== TASK INPUTS ==
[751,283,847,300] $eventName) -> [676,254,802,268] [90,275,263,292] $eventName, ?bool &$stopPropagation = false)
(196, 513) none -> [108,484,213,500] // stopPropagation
...
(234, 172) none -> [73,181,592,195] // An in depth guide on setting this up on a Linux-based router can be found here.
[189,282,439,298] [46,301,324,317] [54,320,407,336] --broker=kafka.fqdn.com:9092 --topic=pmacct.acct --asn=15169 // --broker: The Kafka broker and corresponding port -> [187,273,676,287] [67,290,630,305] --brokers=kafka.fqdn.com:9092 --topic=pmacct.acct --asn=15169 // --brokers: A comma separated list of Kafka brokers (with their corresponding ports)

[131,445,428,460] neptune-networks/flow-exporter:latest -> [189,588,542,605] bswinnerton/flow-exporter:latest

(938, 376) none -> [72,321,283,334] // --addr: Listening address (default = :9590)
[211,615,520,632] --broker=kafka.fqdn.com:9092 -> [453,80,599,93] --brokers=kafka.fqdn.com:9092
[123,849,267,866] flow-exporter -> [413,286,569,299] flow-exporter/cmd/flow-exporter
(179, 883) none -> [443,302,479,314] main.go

== EXERCISE BRIEF ==
In the listing above, find the line with "[123,849,267,866] flow-exporter ->" and the line with "(179, 883) none -> [443,302,479,314] main.go", then print exactly those lines and every line between them.

== EXERCISE RESPONSE ==
[123,849,267,866] flow-exporter -> [413,286,569,299] flow-exporter/cmd/flow-exporter
(179, 883) none -> [443,302,479,314] main.go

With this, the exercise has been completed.